Regional park operator Cedar Fair (NYSE: FUN ) and family resort operator Great Wolf (Nasdaq: WOLF ) reported their quarterly numbers Tuesday morning. Disney (NYSE: DIS ) follows later Tuesday, and Six Flags (NYSE: SIX ) will report Thursday.
If the early word out of Great Wolf and Cedar Fair is any indication, the industry will be spared the brunt of the struggles that, many fear, will hit other discretionary-income magnets like retailers and restaurants.
Hungry like Great Wolf
If you think this kind of big-ticket model would frighten away penny-pinching guests, the company's busy check-in counter argues otherwise. Great Wolf's revenue climbed 32% to $64.2 million during the quarter. Expansion played a large part, but total revenue per available room -- the best metric by which to judge a hospitality company like Great Wolf because it factors in occupancy levels, room rates, and additional purchases -- rose a healthy 6% during the quarter.
The company posted a loss of $0.08 a share, slightly more than the $0.07-a- share loss from a year ago, but Great Wolf's adjusted profit actually improved to $0.04 a share. On that adjusted basis, Wall Street was looking for a $0.04-a-share loss on just $61.3 million in revenue.
Great Wolf benefited from having Easter fall in March, providing more of the school break holiday time that is a gold mine for it. Easter fell in April last year, as it will over the next couple of years.
Comparing an Easterless 2008 with last year's showing would normally be a bad omen for the second quarter, but so far, bookings are 7% ahead of where they were a year ago. In other words, Great Wolf's impressive streak of eight consecutive quarters of year-over-year gains in revenue per available room is likely to continue.
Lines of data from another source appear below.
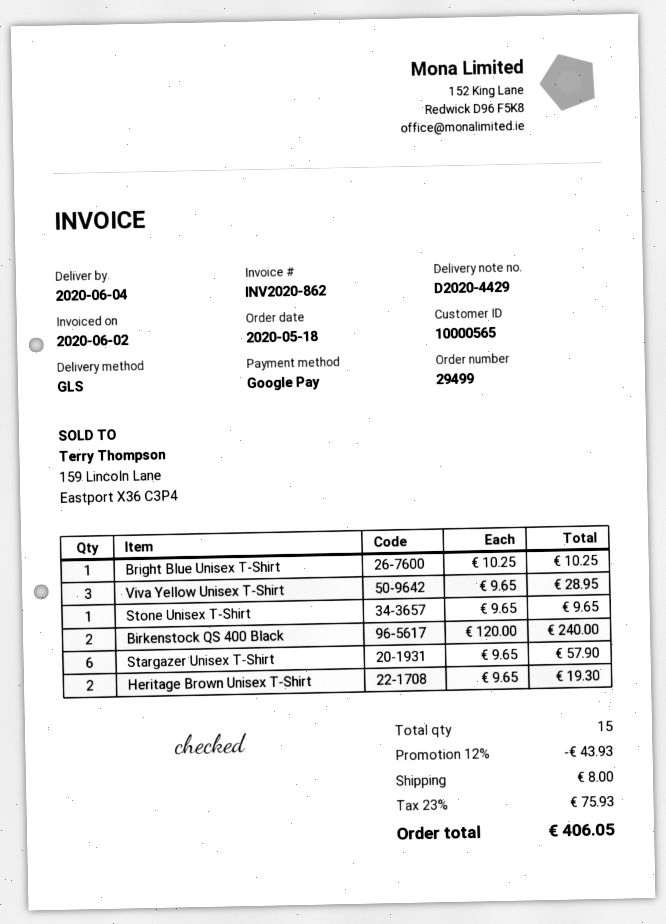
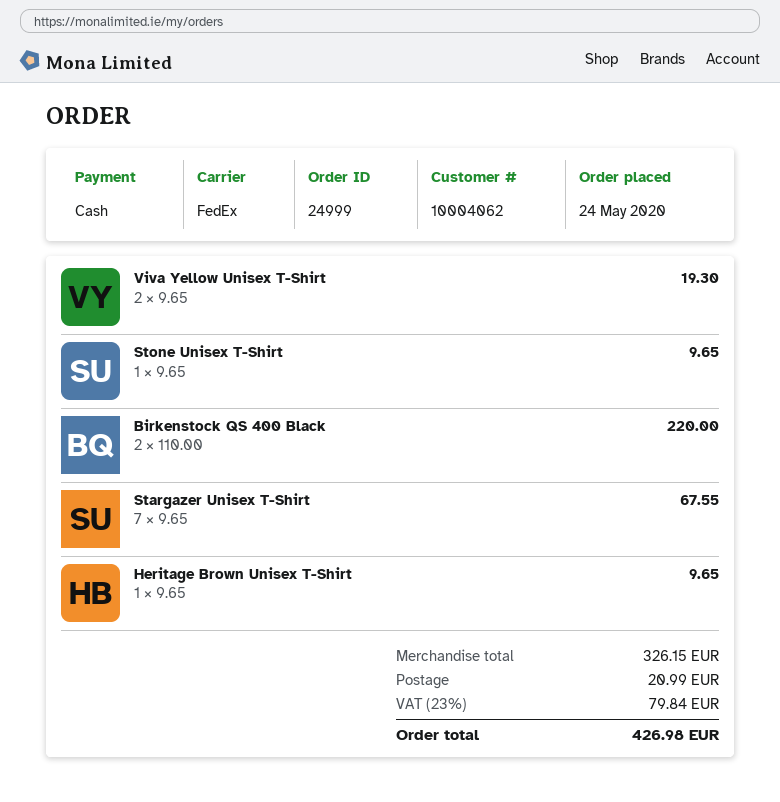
order number: 29499 -> 24999
order date: 2020-05-18 -> 2020-05-24
customer number: 10000565 -> 10004062
payment method: Google Pay -> cash
shipping method: GLS -> FedEx
Bright Blue Unisex T-Shirt: 1 x 10.25 = 10.25 -> none
Viva Yellow Unisex T-Shirt: 3 x 9.65 = 28.95 -> 2 x 9.65 = 19.30
Birkenstock QS 400 Black: 2 x 120.00 = 240.00 -> 2 x 110.00 = 220.00
Stargazer Unisex T-Shirt: 6 x 9.65 = 57.90 -> 7 x 9.65 = 67.55
Heritage Brown Unisex T-Shirt: 2 x 9.65 = 19.30 -> 1 x 9.65 = 9.65
discount: 12% = 43.93 -> none
shipping: 8.00 -> 20.99
tax: 23% = 75.93 -> 23% = 79.84
total: 406.05 -> 426.98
Because Great Wolf draws the majority of its guests from a 180-mile radius, it has been mostly immune to the high gas prices that are eating into summer plans for cross-country treks.
Investors need to be realistic. Despite the strong start to 2008, the company still expects to post an adjusted loss of $0.24 to $0.39 a share for the year. However, as long as the patrons keep coming, Great Wolf's howls will be those of laughter.
All is Cedar Fair in love and coasters
This doesn't mean that we shouldn't cheer about the performance. Revenue rose 35% to $40.4 million during the quarter, with the early Easter prompting the chain to open some of its warmer-climate parks earlier than usual. The loss per unit of $0.81 is better than both the $1.02 loss it posted a year ago and the $1.05 loss that Wall Street had expected. Analysts also underestimated Cedar Fair's top-line potential, which makes one wonder if they're too lazy to look up operating calendars in modeling their projections.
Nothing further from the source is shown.